В глубине комнаты пела Джуди Гарланд: «Устрой себе веселое Рождество!» Кроме ее голоса тишину нарушали только потрескивание поленьев в камине и хныканье малыша.
«Надо сделать так, чтобы он перестал плакать».
Стараясь скрыть напряжение, Каган развернулся лицом в кухню, где Мередит держала малыша на руках.
— Как там раствор?
Мередит стояла на безопасном расстоянии от плиты с кастрюлей, чтобы не подносить малыша слишком близко к пламени.
— Грею. Но как же его кормить?

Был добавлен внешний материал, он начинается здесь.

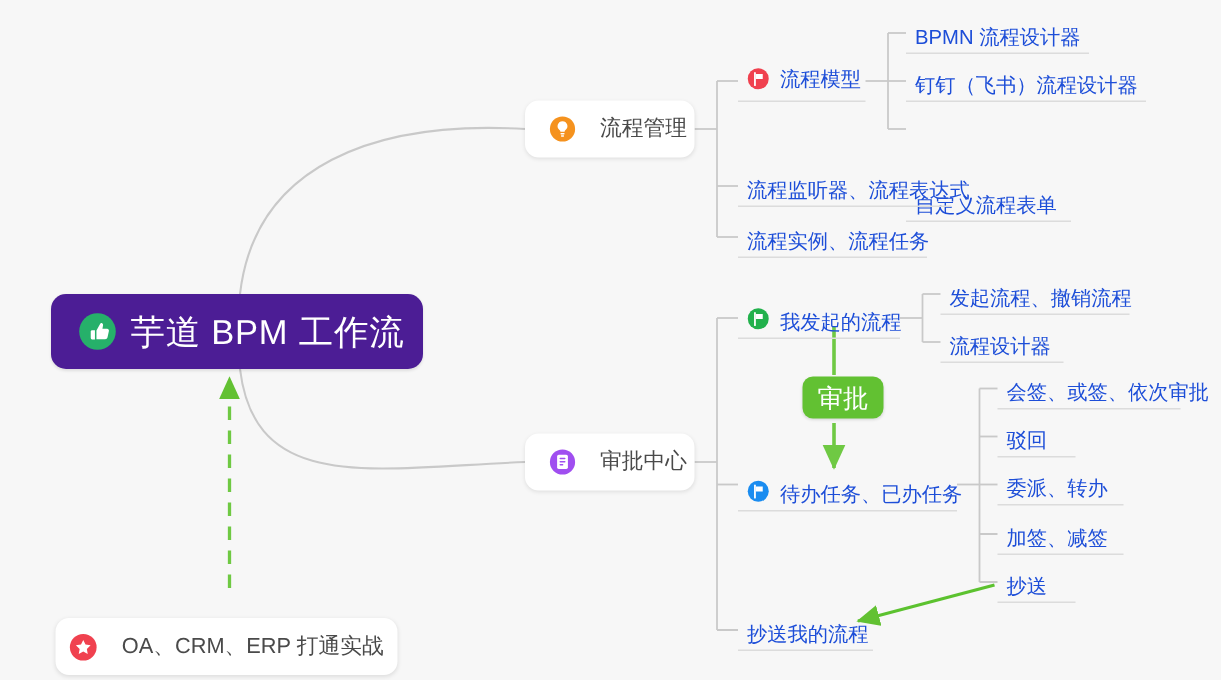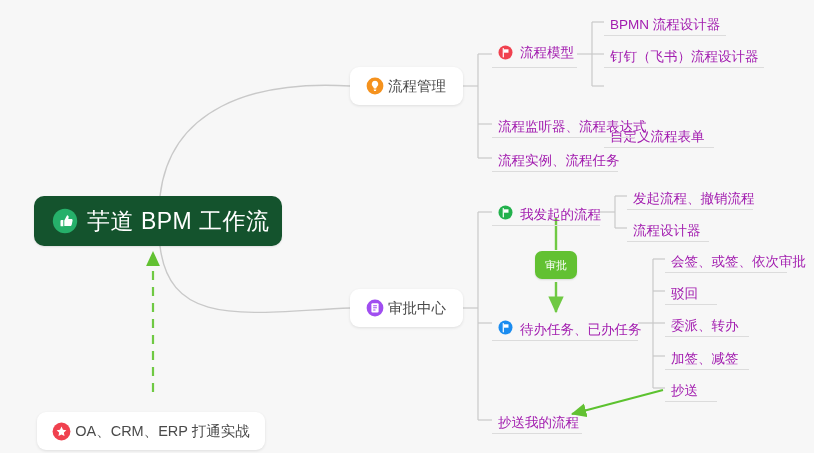"BPMN 流程设计器" .u-node .u-label { color: #a21caf -> #1d4ed8 }
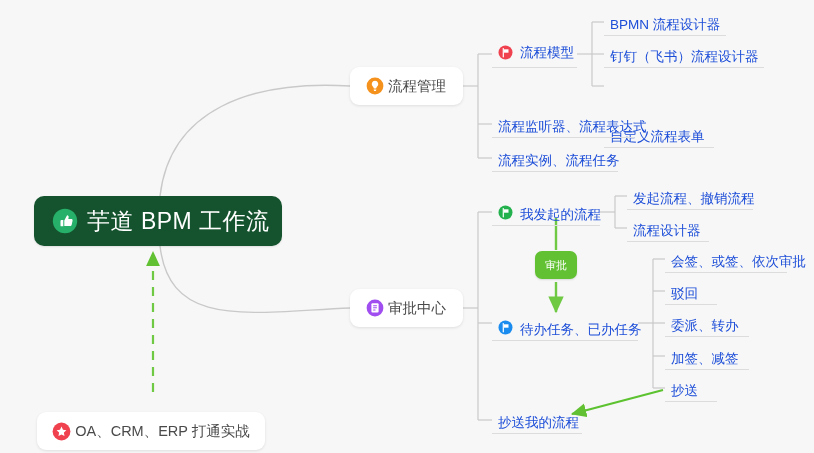"流程管理" .card-node { gap: 4px -> 16px }
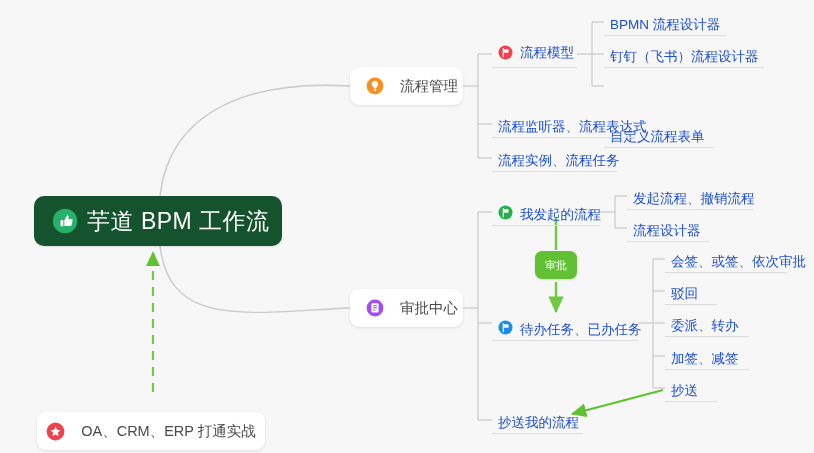"芋道 BPM 工作流" .root-node { background: #14532d -> #4c1d95 }
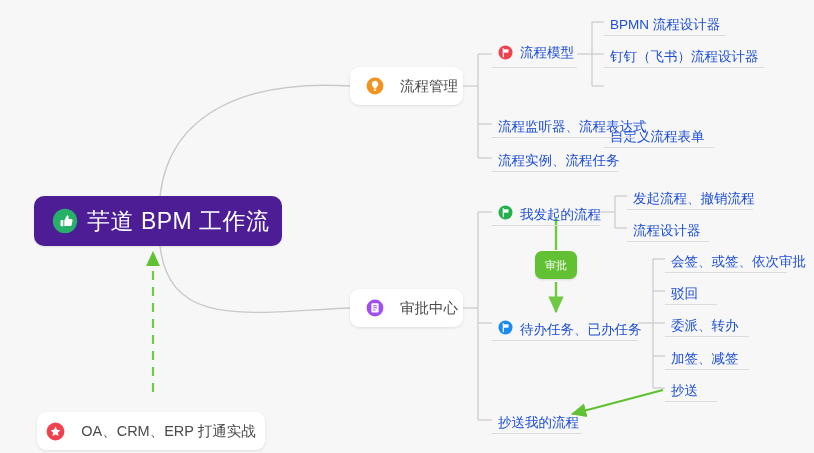"审批" .badge-label { font-size: 11px -> 17px }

Бутылочки-то нет с соской…
— А стопка найдется?
— Не сомневайтесь. — В голосе послышалась горечь.
От Кагана не ускользнуло, с каким выражением она посмотрела на бутылку виски, оставленную на кухонном столе. Почти пустая. И рядом граненая стопка.
— Понятно.
— Вы, надеюсь, не собираетесь заправляться алкоголем?
— Не волнуйтесь. — Каган взял стакан и, пристроившись сбоку от раковины, чтобы не маячить напротив окна, ополоснул стопку горячей водой. — Из такого маленького стаканчика малыш вполне может пить.
— Да вы что! Когда Коул родился, педиатр не разрешал давать ему чашку до четырех месяцев.
— А на самом деле грудной ребенок может пить из маленького сосуда почти с рождения.
— Одна небылица за другой, — не поверила Мередит. — Об этом вам что, тоже во Всемирной организации здравоохранения рассказывали?
— Но ведь получается. Главное — давать правильно, — Каган подошел ближе и согнул руку, показывая, как поддерживать малыша. — Наклоните его слегка назад. Поддерживайте под голову, чтобы не запрокидывалась. Стопку подносите к верхней губе. Вливать не надо, а то захлебнется. Пусть сам тянет через край, и все будет замечательно.
Скользнув тревожным взглядом по окну, Каган переместился к плите и помешал смесь, давая сахару и соли окончательно раствориться. Ложка чиркнула по дну.
— Коул, как там, никто не идет?
Несмотря на внешнее спокойствие, пульс Кагана колотился уже под сто двадцать. Артерии вздулись от напора.
— Нет, — ответил мальчик.
— Молодец, продолжай наблюдение.
Тут, собираясь заплакать, дернулся малыш.
Каган поспешно зачерпнул ложкой несколько капель раствора и попробовал на запястье.
— Чуть теплый. Готово.
Он выключил плиту и перелил раствор в стопку.
— Я отмерил одну унцию. Посмотрим, сколько он выпьет.
Мередит перехватила малыша, как показывал Каган, не давая голове запрокидываться.
— Ну что, мальчик, давай попьем… — Она взяла у Кагана стопку. — А имя у него есть?
Каган промолчал.
— Простите. Лишний вопрос, да?
— На самом деле мне тоже не сообщили.